The question is, how would we generalize $u$ to a distribution so that we include the cases when $\mathscr{R}f$ and $\mathscr{R}g$ are not differentiable ( with respect to $s$ ) ?
It is clear that $\alpha$ can be regarded as a distribution in $s$ . $$$$ $\textbf{the trial}$
Here is what we can try for example, we want to generalize $u(x)$ to a distribution $U\in S'(\mathbb{R}^3)$, which is defined by \begin{align*} U(\phi)&= \int_{\mathbb{R}^3} u(x)\phi(x) \,dx \\ &= \int_{\mathbb{R}^3} \int_{S^2}\alpha(x\cdot\omega+a,\omega)\phi(x) \,d\sigma(\omega)\,dx \quad \text{ for all } \phi\in S(\mathbb{R}^3) \end{align*} To each $\omega\in S^2$ correspond two vectors $\nu, \eta\in S^2$ ( infinitely many choices ) such that $(\omega, \nu, \eta)$ is an orthonormal basis of $\mathbb{R}^3$, we have the following bijection ( the change of coordinates ) as an isometry; \begin{align*} \theta_\omega &: \ \mathbb{R}^3\rightarrow \mathbb{R}^3 \\ & \ \ \ x\mapsto (x\cdot\omega,\ x\cdot\nu,\ x\cdot\eta)^t \end{align*} Letting $s= x\cdot\omega+a$ , $y_1= x\cdot\nu$ and $y_2=x\cdot\eta$ , we can write $$x= (x\cdot\omega)\omega+ y_1\nu+ y_2\eta= s\omega+ y_1\nu+ y_2\eta- a\omega $$ then for $y= (y_1, y_2)^t\in \mathbb{R}^2$ we can define the test function $\tau_y\in S(\mathbb{R})$ by $\tau_y(s)= \phi(x)$
And we can then consider a distribution induced by $\alpha(s,\omega)$ (as a function of $s$) that we can denote $\alpha_\omega$ : \begin{align*} U(\phi)&= \int_{\mathbb{R}^3} \int_{S^2}\alpha(s,\omega)\tau_y(s) \,d\sigma(\omega)\,dx \quad \text{ by the change of variable we want to apply } \\ &= \int_{S^2} \int_{\mathbb{R}^2}\left(\int_{\mathbb{R}}\alpha(s,\omega)\tau_y(s) \,ds\right)\,dy \,d\sigma(\omega) \quad \text{ isolating $s$ before integrating over $\mathbb{R}^2$ }\\ &= \int_{\mathbb{R}^2}\int_{S^2} \alpha_\omega(\tau_y) \,d\sigma(\omega)\,dy \quad \quad\quad \text{ here $\alpha_\omega$ is a distribution acting on $\tau_y$} \end{align*}

Let us assume we will find no trouble in considering that integrating the distribution over $S^2$ then over $\mathbb{R}^2$ is well defined.

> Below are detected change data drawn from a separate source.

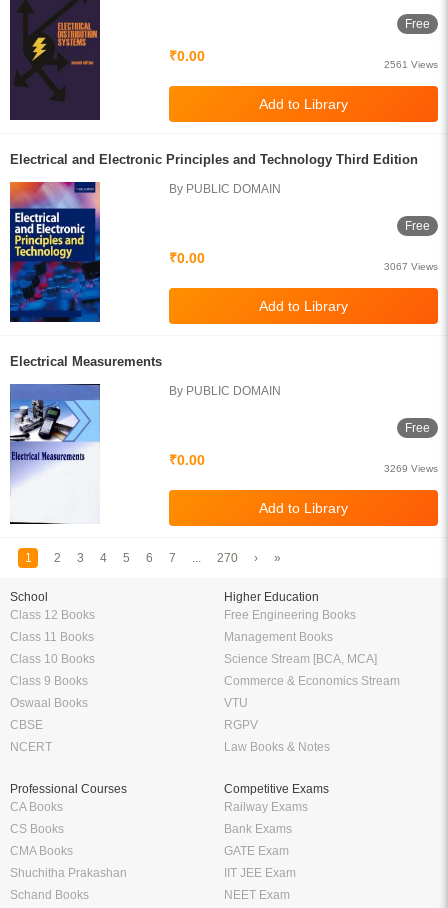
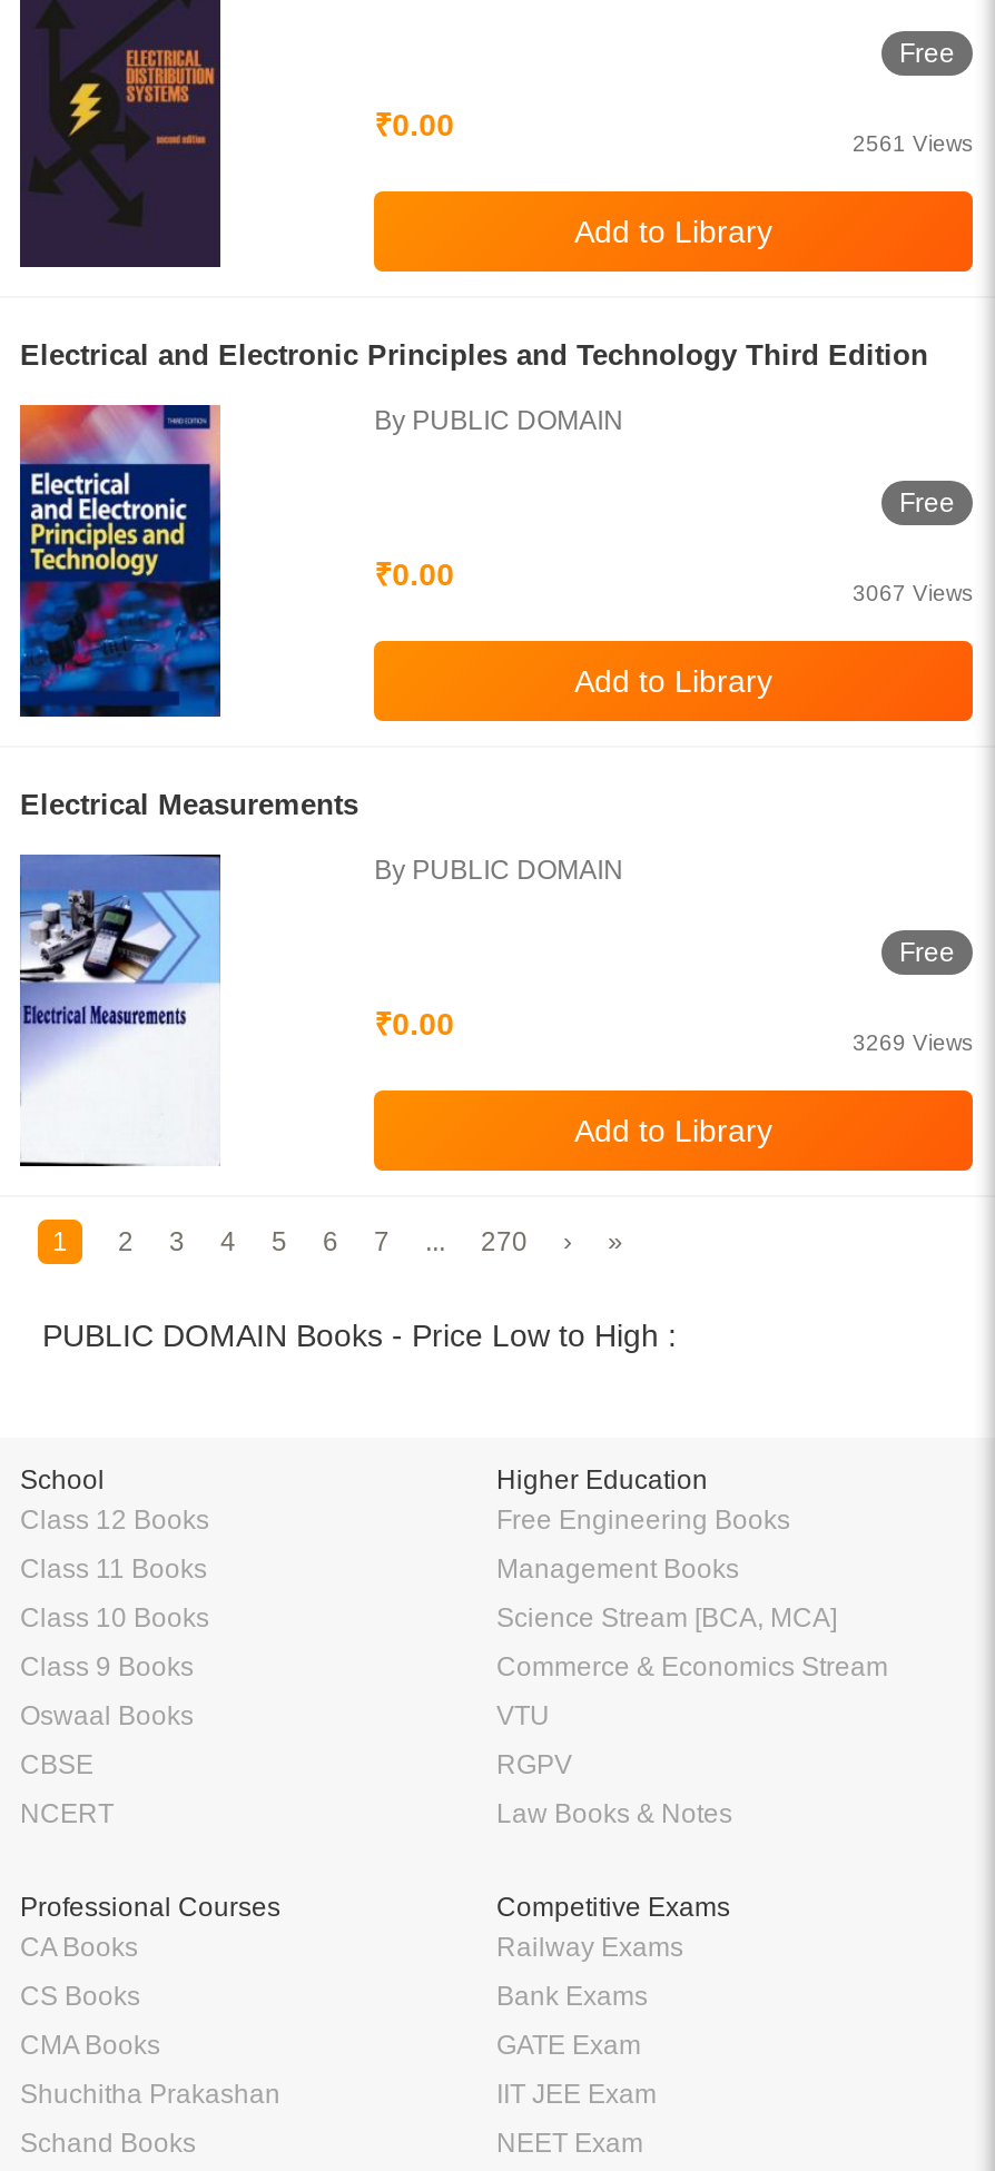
none -> [42,1318,677,1353] PUBLIC DOMAIN Books - Price Low to High :

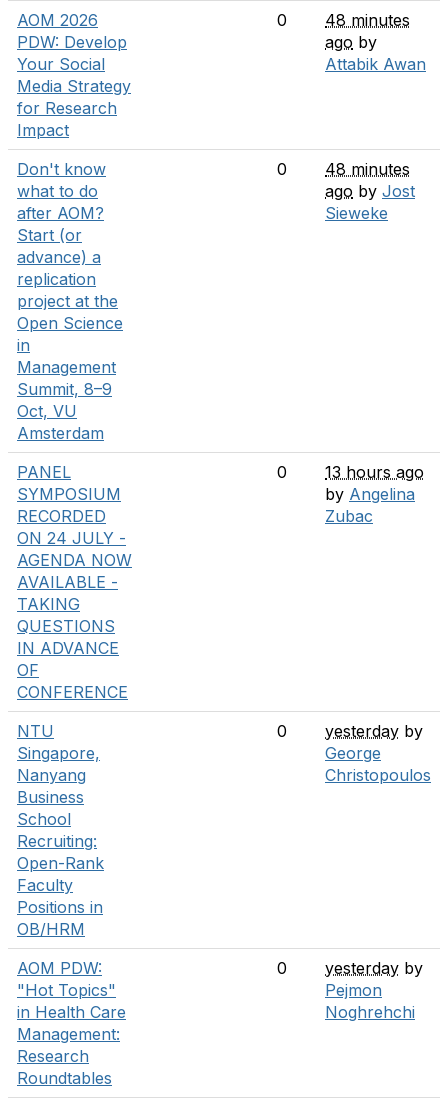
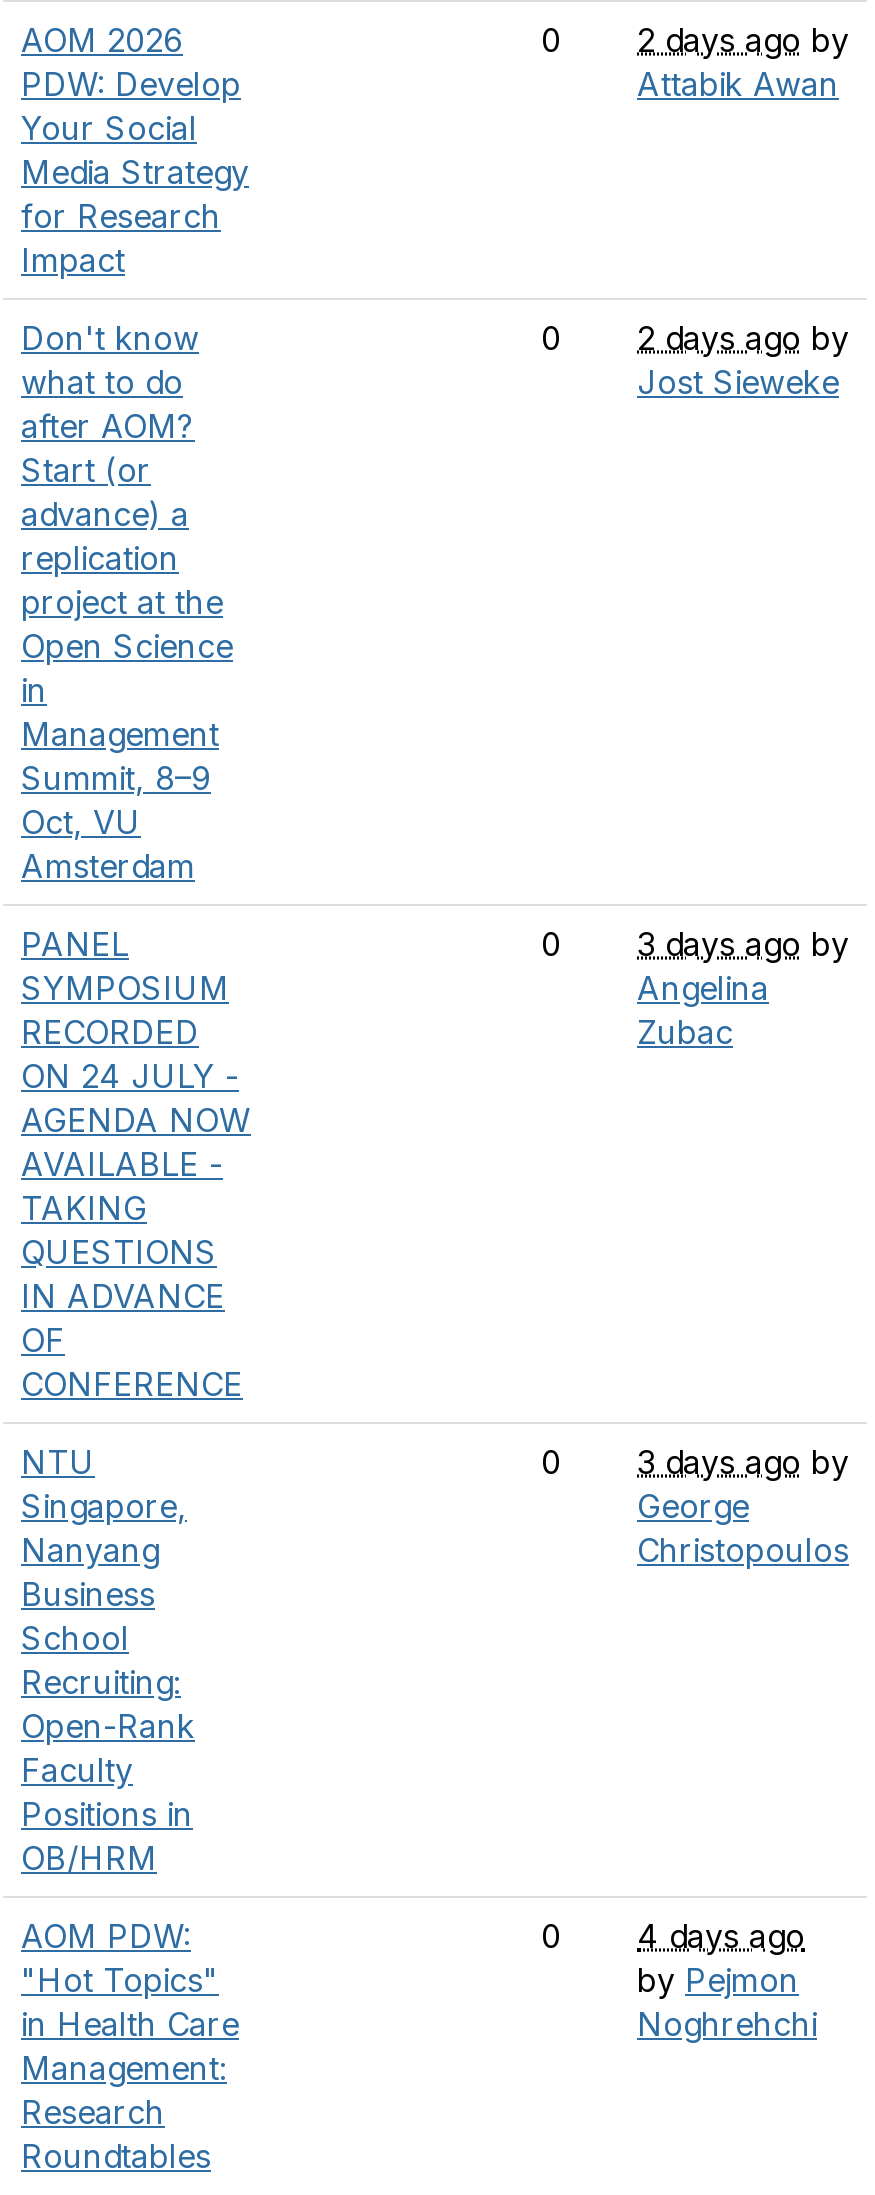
[325,10,410,52] 48 minutes | ago by -> [637,20,849,60] 2 days ago by
moved [325,54,426,74] -> [637,64,839,104]: Attabik Awan
[325,159,415,223] 48 minutes | ago by Jost | Sieweke -> [637,318,849,402] 2 days ago by | Jost Sieweke
[325,462,424,504] 13 hours ago | by Angelina -> [637,924,849,1008] 3 days ago by | Angelina
[325,721,423,741] yesterday by -> [637,1442,849,1482] 3 days ago by
[325,958,423,1000] yesterday by | Pejmon -> [637,1916,805,2000] 4 days ago | by Pejmon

Now for distributions $f,g\in S'(\mathbb{R}^3)$ of compact support, and $\psi\in S(\mathbb{R}^2)$ such that $\psi(y)= 1 ,\ \forall y\in P_{\mathbb{R}^2}(B_r(0)) $ ( the projection of the ball containing the compact support of $f$ and $g$ on the subspace $\mathbb{R}^2$ )
We want to define a 'distributional Radon transform' $\mathscr{R}_\omega h$ (of any function $h$):

$$\mathscr{R}_\omega h \in S'(\mathbb{R}) : \phi\mapsto h\big( (\phi\otimes\psi) \circ\theta_\omega\big) $$ where the tensor product of the two test functions is defined by $\phi\otimes\psi\begin{pmatrix} s \\ y_1 \\ y_2 \end{pmatrix}= \phi(s)\psi(y)$ for all $(s, y_1, y_2)^t\in \mathbb{R}^3$

And then it will follow that $$\alpha_\omega= -\mathscr{R}_\omega g '+\mathscr{R}_\omega f''$$ Or $$\alpha_\omega(\tau)= -\mathscr{R}_\omega g (\tau')+ \mathscr{R}_\omega f(\tau'') \quad \forall \tau \in S(\mathbb{R})$$

This last formula is then used to retrieve the distribution $U$. $$$$ $\textbf{the question}$
Is any of that making any sense?
The classical Radon transform $\mathscr{R}h$ captures the sum of the density $h$ over some Euclidean plane $P_{(s,\omega)}$, whereas this distributional Radon transform 'mimics' this but for distributions $h$ !
Would you think of that problem in another way?